### ABOUT THIS TASK
Each of the records below must be reproduced verbatim.

TASK INPUTS Block Start

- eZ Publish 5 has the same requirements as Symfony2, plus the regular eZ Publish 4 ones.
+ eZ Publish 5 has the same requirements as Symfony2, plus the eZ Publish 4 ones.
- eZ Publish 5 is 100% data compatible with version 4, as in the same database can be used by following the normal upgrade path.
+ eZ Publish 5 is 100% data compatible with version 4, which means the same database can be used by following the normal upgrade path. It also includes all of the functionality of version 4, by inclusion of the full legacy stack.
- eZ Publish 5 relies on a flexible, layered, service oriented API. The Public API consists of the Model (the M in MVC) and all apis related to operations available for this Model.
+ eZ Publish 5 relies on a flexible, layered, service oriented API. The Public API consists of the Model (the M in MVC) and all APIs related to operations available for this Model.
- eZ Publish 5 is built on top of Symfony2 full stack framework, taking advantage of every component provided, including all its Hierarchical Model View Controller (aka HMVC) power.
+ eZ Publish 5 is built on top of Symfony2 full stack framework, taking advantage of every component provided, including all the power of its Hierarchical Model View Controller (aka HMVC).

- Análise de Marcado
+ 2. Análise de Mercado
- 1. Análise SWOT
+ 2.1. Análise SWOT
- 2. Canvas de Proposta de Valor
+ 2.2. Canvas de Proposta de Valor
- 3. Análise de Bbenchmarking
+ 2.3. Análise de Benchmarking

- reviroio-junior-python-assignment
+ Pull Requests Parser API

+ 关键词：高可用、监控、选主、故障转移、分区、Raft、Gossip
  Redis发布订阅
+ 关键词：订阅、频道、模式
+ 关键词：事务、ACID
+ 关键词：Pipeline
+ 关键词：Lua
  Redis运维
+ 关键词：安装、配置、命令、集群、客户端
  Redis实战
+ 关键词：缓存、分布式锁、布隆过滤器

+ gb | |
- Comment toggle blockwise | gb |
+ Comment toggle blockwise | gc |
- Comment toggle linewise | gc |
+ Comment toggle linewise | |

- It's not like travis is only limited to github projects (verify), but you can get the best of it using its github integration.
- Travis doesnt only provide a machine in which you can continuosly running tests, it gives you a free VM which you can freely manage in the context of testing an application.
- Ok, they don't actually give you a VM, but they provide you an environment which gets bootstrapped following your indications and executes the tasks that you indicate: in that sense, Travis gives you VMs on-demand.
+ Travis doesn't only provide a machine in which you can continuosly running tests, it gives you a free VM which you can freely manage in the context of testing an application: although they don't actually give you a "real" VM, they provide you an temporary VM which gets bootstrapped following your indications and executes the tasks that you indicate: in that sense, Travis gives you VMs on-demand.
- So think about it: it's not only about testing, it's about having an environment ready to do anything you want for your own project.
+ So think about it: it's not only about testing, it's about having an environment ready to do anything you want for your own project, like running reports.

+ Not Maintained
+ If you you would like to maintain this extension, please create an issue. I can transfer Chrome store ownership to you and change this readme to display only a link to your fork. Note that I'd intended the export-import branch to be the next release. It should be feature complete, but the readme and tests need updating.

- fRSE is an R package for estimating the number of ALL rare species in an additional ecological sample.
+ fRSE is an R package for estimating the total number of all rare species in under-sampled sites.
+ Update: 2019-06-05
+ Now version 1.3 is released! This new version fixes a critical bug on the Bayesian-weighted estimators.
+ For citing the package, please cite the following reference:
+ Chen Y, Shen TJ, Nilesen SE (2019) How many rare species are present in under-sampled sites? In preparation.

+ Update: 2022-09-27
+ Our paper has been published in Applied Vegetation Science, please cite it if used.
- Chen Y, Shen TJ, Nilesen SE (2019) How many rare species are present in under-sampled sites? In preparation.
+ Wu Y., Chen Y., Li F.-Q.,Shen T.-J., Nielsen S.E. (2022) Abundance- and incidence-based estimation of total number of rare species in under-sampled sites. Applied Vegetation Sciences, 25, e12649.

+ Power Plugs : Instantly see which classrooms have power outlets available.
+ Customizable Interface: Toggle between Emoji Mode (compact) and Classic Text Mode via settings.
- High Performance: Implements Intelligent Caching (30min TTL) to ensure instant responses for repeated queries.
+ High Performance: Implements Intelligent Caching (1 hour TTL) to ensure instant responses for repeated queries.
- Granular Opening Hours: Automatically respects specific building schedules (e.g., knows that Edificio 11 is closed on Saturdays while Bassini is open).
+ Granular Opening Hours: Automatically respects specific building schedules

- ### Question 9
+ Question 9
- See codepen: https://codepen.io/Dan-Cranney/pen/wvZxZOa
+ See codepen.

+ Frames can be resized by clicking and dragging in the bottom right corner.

TASK INPUTS Block End

### WRITTEN REPLY
- eZ Publish 5 has the same requirements as Symfony2, plus the regular eZ Publish 4 ones.
+ eZ Publish 5 has the same requirements as Symfony2, plus the eZ Publish 4 ones.
- eZ Publish 5 is 100% data compatible with version 4, as in the same database can be used by following the normal upgrade path.
+ eZ Publish 5 is 100% data compatible with version 4, which means the same database can be used by following the normal upgrade path. It also includes all of the functionality of version 4, by inclusion of the full legacy stack.
- eZ Publish 5 relies on a flexible, layered, service oriented API. The Public API consists of the Model (the M in MVC) and all apis related to operations available for this Model.
+ eZ Publish 5 relies on a flexible, layered, service oriented API. The Public API consists of the Model (the M in MVC) and all APIs related to operations available for this Model.
- eZ Publish 5 is built on top of Symfony2 full stack framework, taking advantage of every component provided, including all its Hierarchical Model View Controller (aka HMVC) power.
+ eZ Publish 5 is built on top of Symfony2 full stack framework, taking advantage of every component provided, including all the power of its Hierarchical Model View Controller (aka HMVC).

- Análise de Marcado
+ 2. Análise de Mercado
- 1. Análise SWOT
+ 2.1. Análise SWOT
- 2. Canvas de Proposta de Valor
+ 2.2. Canvas de Proposta de Valor
- 3. Análise de Bbenchmarking
+ 2.3. Análise de Benchmarking

- reviroio-junior-python-assignment
+ Pull Requests Parser API

+ 关键词：高可用、监控、选主、故障转移、分区、Raft、Gossip
  Redis发布订阅
+ 关键词：订阅、频道、模式
+ 关键词：事务、ACID
+ 关键词：Pipeline
+ 关键词：Lua
  Redis运维
+ 关键词：安装、配置、命令、集群、客户端
  Redis实战
+ 关键词：缓存、分布式锁、布隆过滤器

+ gb | |
- Comment toggle blockwise | gb |
+ Comment toggle blockwise | gc |
- Comment toggle linewise | gc |
+ Comment toggle linewise | |

- It's not like travis is only limited to github projects (verify), but you can get the best of it using its github integration.
- Travis doesnt only provide a machine in which you can continuosly running tests, it gives you a free VM which you can freely manage in the context of testing an application.
- Ok, they don't actually give you a VM, but they provide you an environment which gets bootstrapped following your indications and executes the tasks that you indicate: in that sense, Travis gives you VMs on-demand.
+ Travis doesn't only provide a machine in which you can continuosly running tests, it gives you a free VM which you can freely manage in the context of testing an application: although they don't actually give you a "real" VM, they provide you an temporary VM which gets bootstrapped following your indications and executes the tasks that you indicate: in that sense, Travis gives you VMs on-demand.
- So think about it: it's not only about testing, it's about having an environment ready to do anything you want for your own project.
+ So think about it: it's not only about testing, it's about having an environment ready to do anything you want for your own project, like running reports.

+ Not Maintained
+ If you you would like to maintain this extension, please create an issue. I can transfer Chrome store ownership to you and change this readme to display only a link to your fork. Note that I'd intended the export-import branch to be the next release. It should be feature complete, but the readme and tests need updating.

- fRSE is an R package for estimating the number of ALL rare species in an additional ecological sample.
+ fRSE is an R package for estimating the total number of all rare species in under-sampled sites.
+ Update: 2019-06-05
+ Now version 1.3 is released! This new version fixes a critical bug on the Bayesian-weighted estimators.
+ For citing the package, please cite the following reference:
+ Chen Y, Shen TJ, Nilesen SE (2019) How many rare species are present in under-sampled sites? In preparation.

+ Update: 2022-09-27
+ Our paper has been published in Applied Vegetation Science, please cite it if used.
- Chen Y, Shen TJ, Nilesen SE (2019) How many rare species are present in under-sampled sites? In preparation.
+ Wu Y., Chen Y., Li F.-Q.,Shen T.-J., Nielsen S.E. (2022) Abundance- and incidence-based estimation of total number of rare species in under-sampled sites. Applied Vegetation Sciences, 25, e12649.

+ Power Plugs : Instantly see which classrooms have power outlets available.
+ Customizable Interface: Toggle between Emoji Mode (compact) and Classic Text Mode via settings.
- High Performance: Implements Intelligent Caching (30min TTL) to ensure instant responses for repeated queries.
+ High Performance: Implements Intelligent Caching (1 hour TTL) to ensure instant responses for repeated queries.
- Granular Opening Hours: Automatically respects specific building schedules (e.g., knows that Edificio 11 is closed on Saturdays while Bassini is open).
+ Granular Opening Hours: Automatically respects specific building schedules

- ### Question 9
+ Question 9
- See codepen: https://codepen.io/Dan-Cranney/pen/wvZxZOa
+ See codepen.

+ Frames can be resized by clicking and dragging in the bottom right corner.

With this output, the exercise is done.